Introduction

Disease detection is crucial in agriculture, as the disease is a natural part of plant life. Bananas are the principal food in Africa, Asia, and Latin America, and they account for 13% of global production, clearly indicating the fruit's importance in domestic markets as well as food security [1]. Smallholder farmers, who account for 85% of the world's farms, confront numerous abiotic and biotic constraints [2]. The identification of banana plant diseases by image processing [3] becomes more efficient, and it is also extremely important for farmers in monitoring plant growth without any manual assistance inexpensively.

The most common disease that occurs in banana leaves is Panama disease, moko disease, Sigatoka disease, black spot, banana bunchy top, infectious chlorosis, banana streak virus, and banana bract mosaic virus disease [4]. The fungus Mycosphaerella fijiensis causes black Sigatoka [5]. Little chlorotic spots appear first, then thin dark stripes are formed, which are delimited by leaf veins. Leaf speckle [6] is caused by a fungus. Its early signs would be light brown small spots, but as time goes on, the size of the spots will increase, eventually turning black. Otherwise, if it is detected as soon as possible, it can be treated to save the plant [7, 8].

Artificial intelligence (AI) [9,10,11,12,13,14] has been used to identify plant diseases based on their appearance and outlier symptoms, while deep learning prototypes have been used to take human actions into account. Farmers can use the AI-enabled application on their mobile phones to receive disease alerts that can help them diagnose and prevent crop damage. Deep learning [15] is a new image processing approach that has been utilized for object recognition and has increased the accuracy of classification in various crop diseases. Transfer learning is one of the most used deep learning techniques. Design for pre-model has been obtained as a novel application in this technique [16, 17].
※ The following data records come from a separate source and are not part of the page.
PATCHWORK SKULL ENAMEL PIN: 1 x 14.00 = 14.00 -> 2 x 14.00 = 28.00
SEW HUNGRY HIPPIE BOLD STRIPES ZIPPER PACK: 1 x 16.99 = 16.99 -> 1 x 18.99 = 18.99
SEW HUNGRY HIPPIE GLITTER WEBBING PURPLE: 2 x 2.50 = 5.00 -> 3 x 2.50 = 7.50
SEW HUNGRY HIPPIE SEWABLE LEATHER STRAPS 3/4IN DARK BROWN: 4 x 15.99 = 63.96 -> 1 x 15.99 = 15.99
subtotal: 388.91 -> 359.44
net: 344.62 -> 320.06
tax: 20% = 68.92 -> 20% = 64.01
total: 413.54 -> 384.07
Deep transfer learning(DTL) was developed for a novel architecture of image processing as well as prediction analysis with improved accuracy, and it has a lot of potential for detecting crop disease [18, 19]. Many Convolutional Neural Network (CNN) architectures have been trained with simple leaf disease images with one leaf and with no complex backgrounds hence the accuracy obtained for this dataset is not reliable for images with intricate backgrounds and more leaves in a single image itself. Until now, plant disease identification systems have been mostly focused on identifying leaf symptoms [20, 21]. This paper focuses on identifying the banana pest and disease signs using a dataset that contains complex backgrounds via a Convolutional Recurrent Neural Network–Region-Based Convolutional Neural Network (CRNN–RCNN) architecture. The major contributions of this paper are as follows:

  • A histogram pixel localization technique with a median filter to minimize the overall training time of the CRNN network.
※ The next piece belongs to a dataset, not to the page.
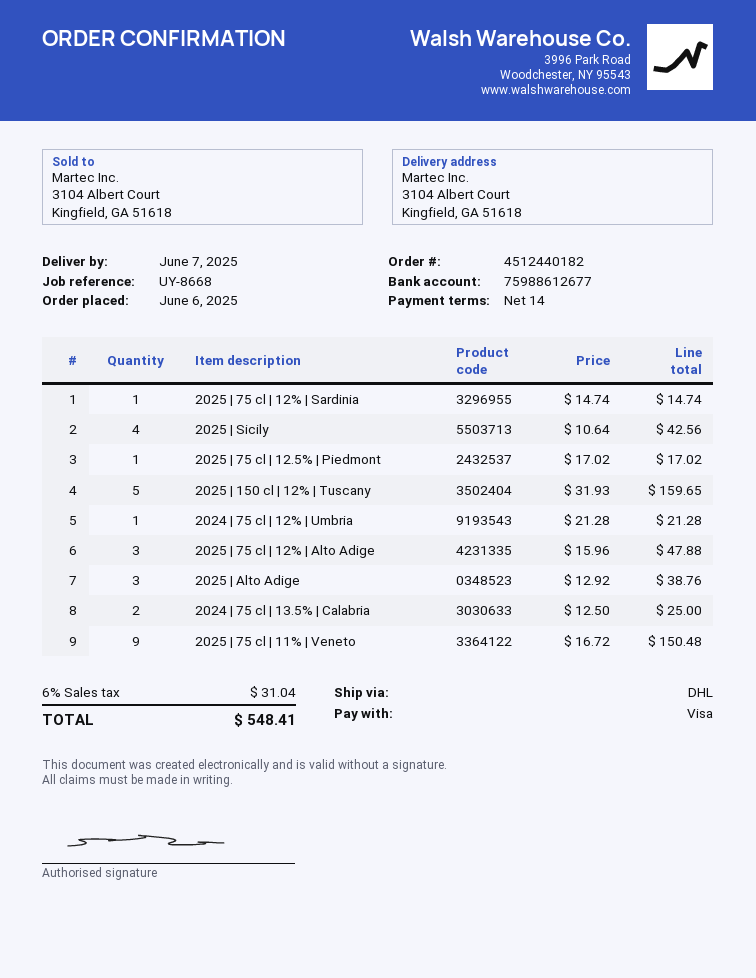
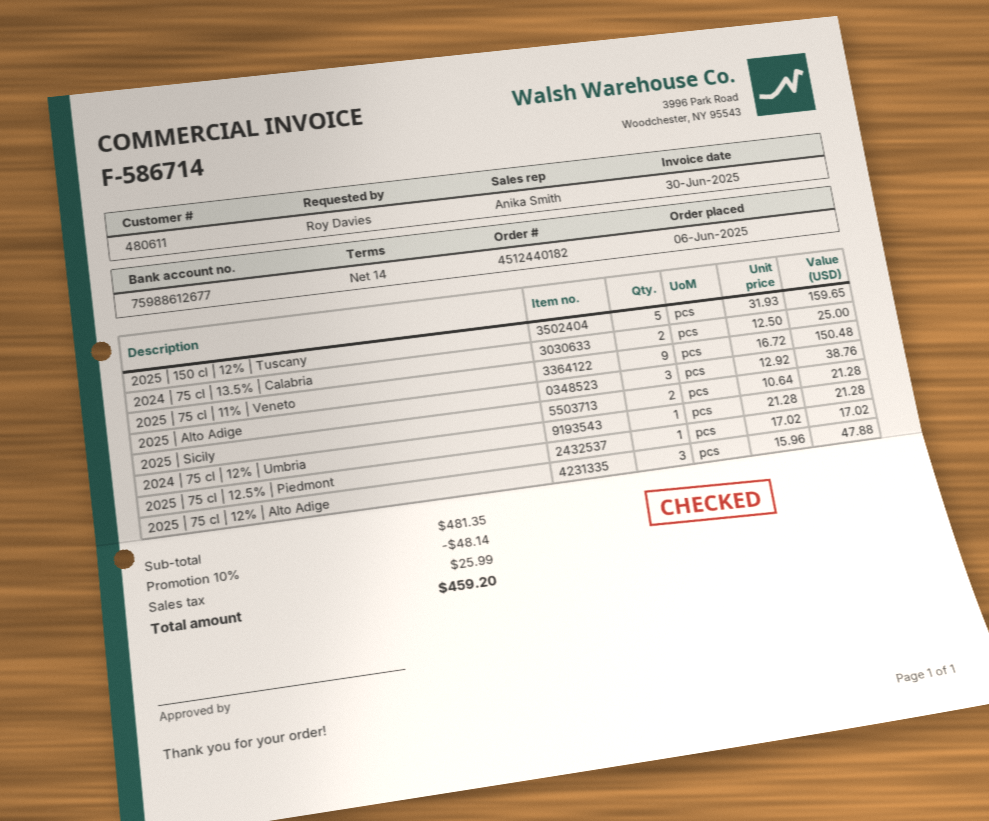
2025 | 75 cl | 12% | Sardinia: 1 x 14.74 = 14.74 -> none
2025 | Sicily: 4 x 10.64 = 42.56 -> 2 x 10.64 = 21.28
discount: none -> 10% = 48.14
tax: 31.04 -> 25.99
total: 548.41 -> 459.20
  • To minimize the data complexity and simplify the disease identification process, a region-based edge normalization technique is used for segmentation.

Review of Related Works

On the basis of their research, Lee et al. [22] designed a CNN for detecting plant disease without the need for manual assistance. Grinblat et al. [23] developed a comparably basic but effective neural network for the efficient identification of three different legume types based on patterns in leaves detected morphologically through their veins. Mohanty et al. [24] compared two commonly used and deployed system architectures for CNNs for identifying 26 variations of plant disease using an expanded leaf database with images containing 14 variants in plants. The outputs are very efficient, with an automated detection rate of 99.35%. Though their main restriction is with the whole substance of the image, which consists of single images for simulation arrangements but not for real-time agricultural farm implementation.

Sladojevic et al. [25] offered the same approach for identifying plant disease by leaf images. Their output efficiency ranges between 91 and 98%, depending on the data utilized for testing. Pawara et al. [26] have now examined a few conventional pattern recognition techniques utilizing CNN designs.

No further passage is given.